Um den Herrn durch die Lektüre des heiligen Evangeliums näher zu kommen, habe ich euch immer empfohlen, euch in die jeweilige Szene so hineinzuversetzen, als ob ihr eine der anwesenden Personen wäret. Dann werdet ihr wie Maria - und ich kenne viele ganz normale Menschen, die so leben - nur für Ihn da sein und an seinen Lippen hängen, oder wie Martha wagen, Ihm aufrichtig all eure Sorgen, auch die unbedeutendsten, anzuvertrauen (Vgl.

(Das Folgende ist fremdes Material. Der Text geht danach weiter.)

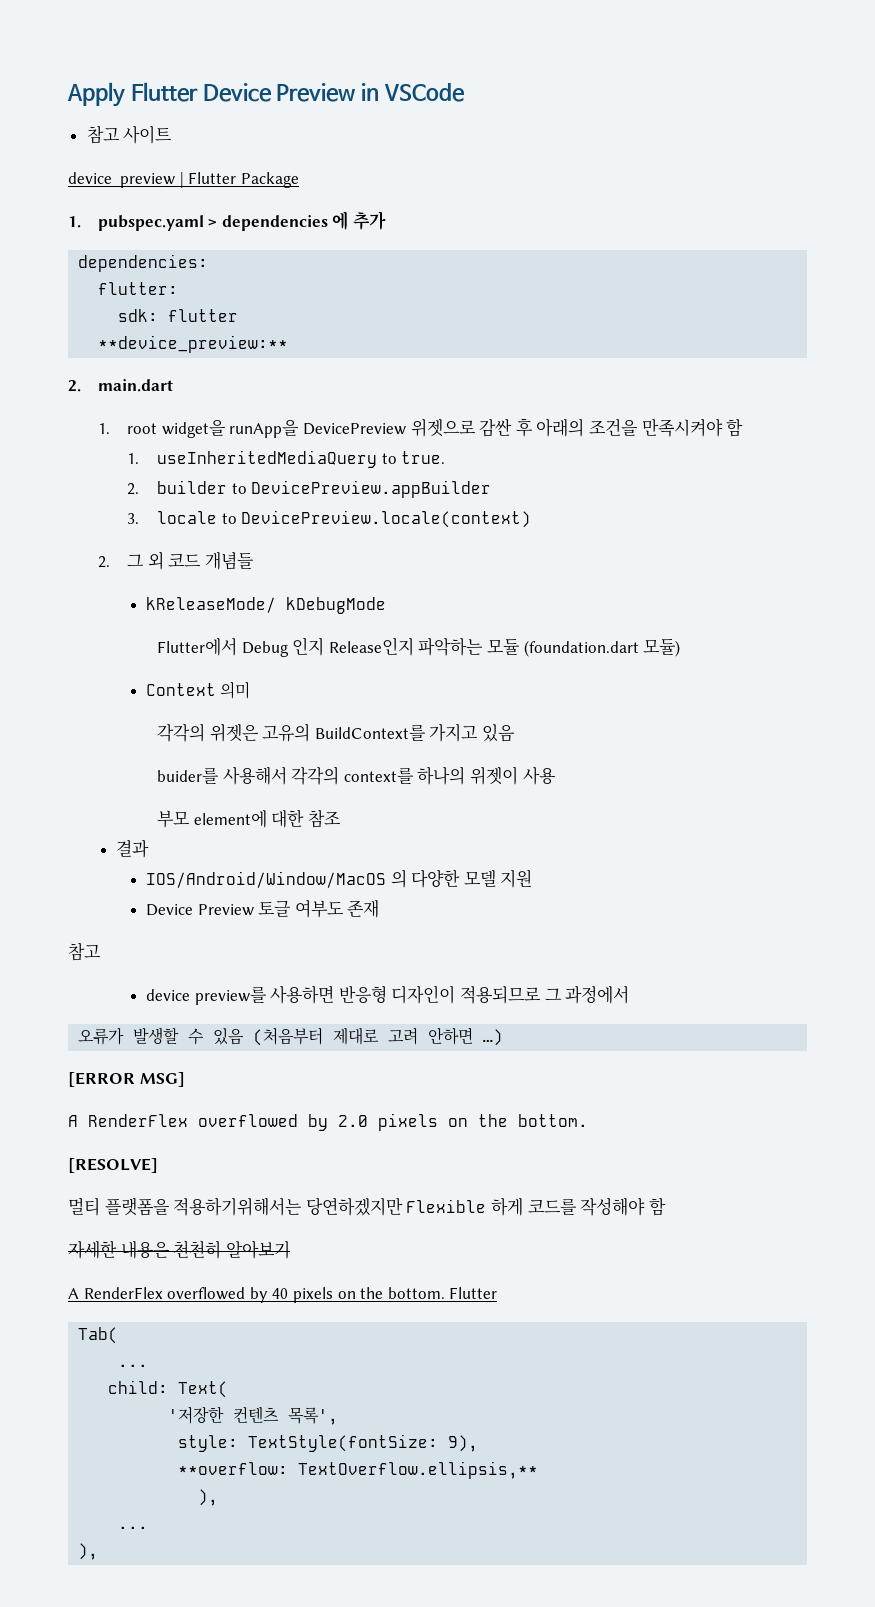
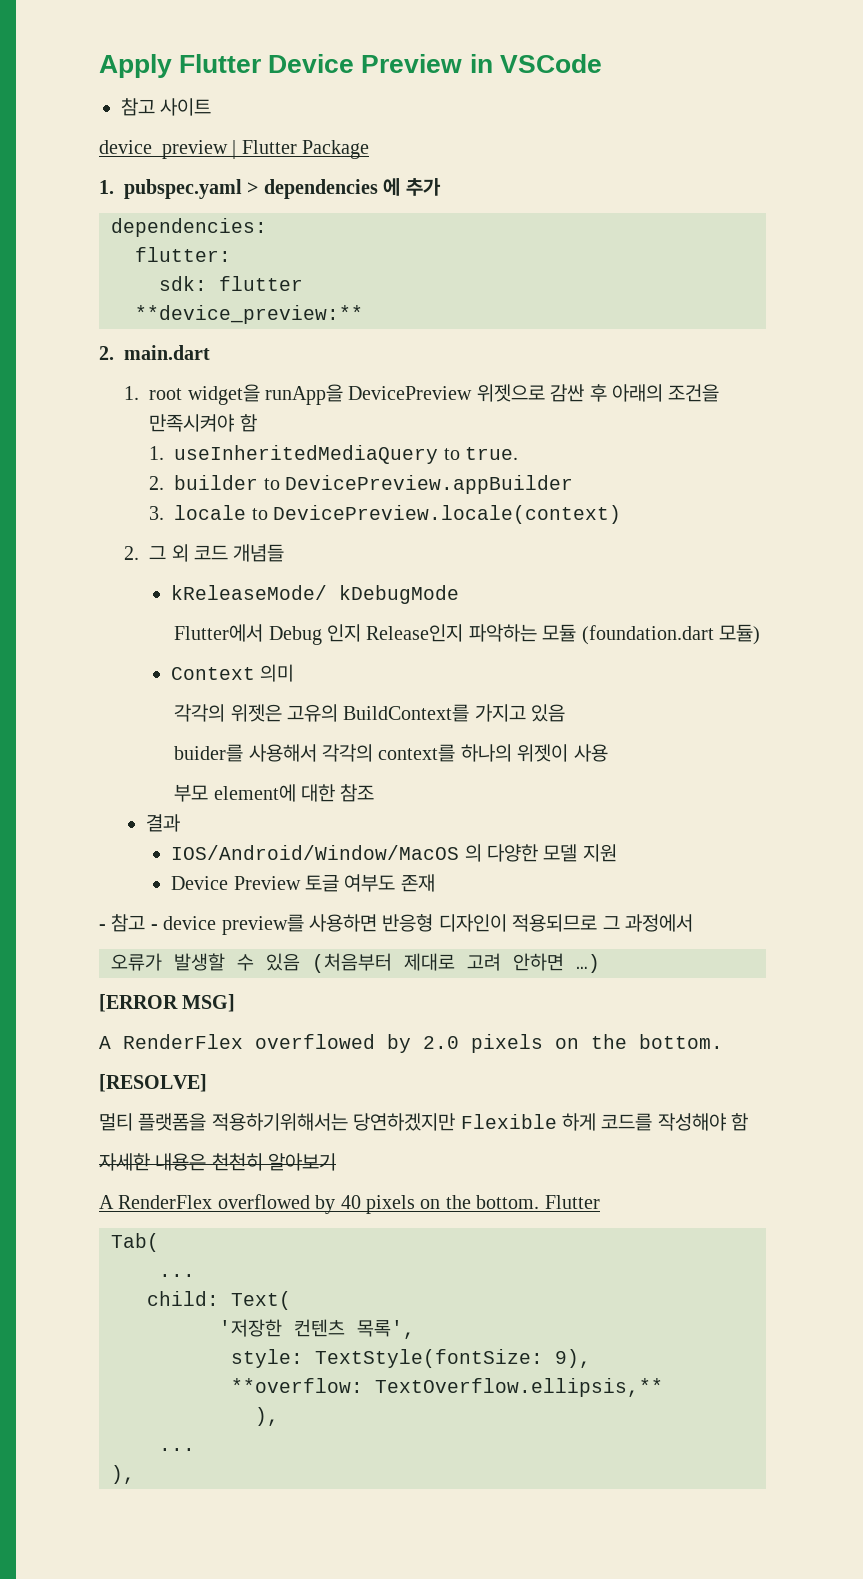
[68,942,101,961] 참고 // -> [99,914,158,932] - 참고 -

Lk 10,39-40).

Außerdem möchte ich euch zu bedenken geben, daß kein Mensch sich vom Nachahmungstrieb freihalten kann. Der bewußte oder unbewußte Drang, einander nachzuahmen, ist allen gemeinsam. Und da sollten wir ausgerechnet die Aufforderung, Jesus nachzuahmen, ins Leere verhallen lassen? Jeder ist bestrebt, nach und nach mit dem Vorbild gleichförmig zu werden, das er sich seiner Eigenart entsprechend gewählt hat. Er gestaltet dann sein Verhalten nach diesem Ideal. Unser Meister ist Christus, der Sohn Gottes, die zweite Person der Allerheiligsten Dreifaltigkeit. Ahmen wir Christus nach, so eröffnet sich uns die herrliche Möglichkeit, an dem Strom der Liebe teilzuhaben, der das Geheimnis des einen und dreifaltigen Gottes durchwaltet.

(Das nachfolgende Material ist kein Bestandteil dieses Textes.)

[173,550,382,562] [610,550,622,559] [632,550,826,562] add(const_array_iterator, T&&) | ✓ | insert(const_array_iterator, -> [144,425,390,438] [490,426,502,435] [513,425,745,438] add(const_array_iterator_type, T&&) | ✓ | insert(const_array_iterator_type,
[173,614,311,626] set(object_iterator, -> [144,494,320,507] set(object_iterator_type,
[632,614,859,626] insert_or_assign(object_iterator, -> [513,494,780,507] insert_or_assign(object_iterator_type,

Wenn ihr euch einmal nicht in der Lage fühlt, den Spuren Jesu Christi zu folgen, dann tauscht Worte der Freundschaft mit denen, die Ihn während seines Lebens auf Erden gut gekannt haben; vor allem mit Maria, die uns Jesus geschenkt hat, aber auch mit den Aposteln. Einige Heiden wandten sich an Philippus, der aus Bethsaida in Galiläa stammte, und baten ihn: "Herr, wir möchten gern Jesus sehen". Philippus ging hin und sagte es Andreas, worauf Andreas und Philippus sich an Jesus wandten, um es Ihm auszurichten (Joh 12,20-22). Ist das nicht ermutigend? Jene Fremden wagen es nicht, selbst zum Meister zu gehen, und suchen sich einen guten Fürsprecher.

Vielleicht denkst du, deine Sünden seien so zahlreich, daß der Herr dich nicht hören könne. Du irrst, denn sein Herz ist voller Barmherzigkeit. Bedrückt dich aber dein Elend trotz dieser tröstlichen Erkenntnis, dann tritt vor Ihn hin wie der Zöllner (Vgl. Lk 18,13): Herr, da bin ich, tue mit mir, was Du willst! Erinnere dich, was uns Matthäus erzählt: wie sie den Gelähmten zu Jesus brachten. Der Kranke spricht kein Wort: Er liegt einfach da, in der Gegenwart Gottes. Diese Zerknirschung, diese Reue eines Menschen, der weiß, daß er nichts verdient, bewegen unseren Herrn, und Er erweist sich, wie immer, barmherzig: Sei getrost, mein Sohn, deine Sünden sind dir vergeben (Mt 9,2).

Ich rate dir für dein Gebet, daß du dich in die Berichte des Evangeliums so hineinversetzt, als ob du ein weiterer Teilnehmer wärest. Zuerst stellst du dir das Geschehen vor, das du in Sammlung betrachten möchtest. Dann wird dein Geist tätig, und du bedenkst einen bestimmten Zug im Leben des Meisters: sein liebendes Herz, seine Demut, seine Reinheit, die Art, wie Er den Willen des Vaters erfüllt. Erzähle Ihm, wie es bei dir in solchen Fällen ist, was dich im Augenblick bewegt, was in dir vorgeht. Bleib aufmerksam, denn vielleicht will Er dich auf etwas hinweisen; und so regen sich Eingebungen, zeigen sich Entdeckungen, hörst du einen Tadel.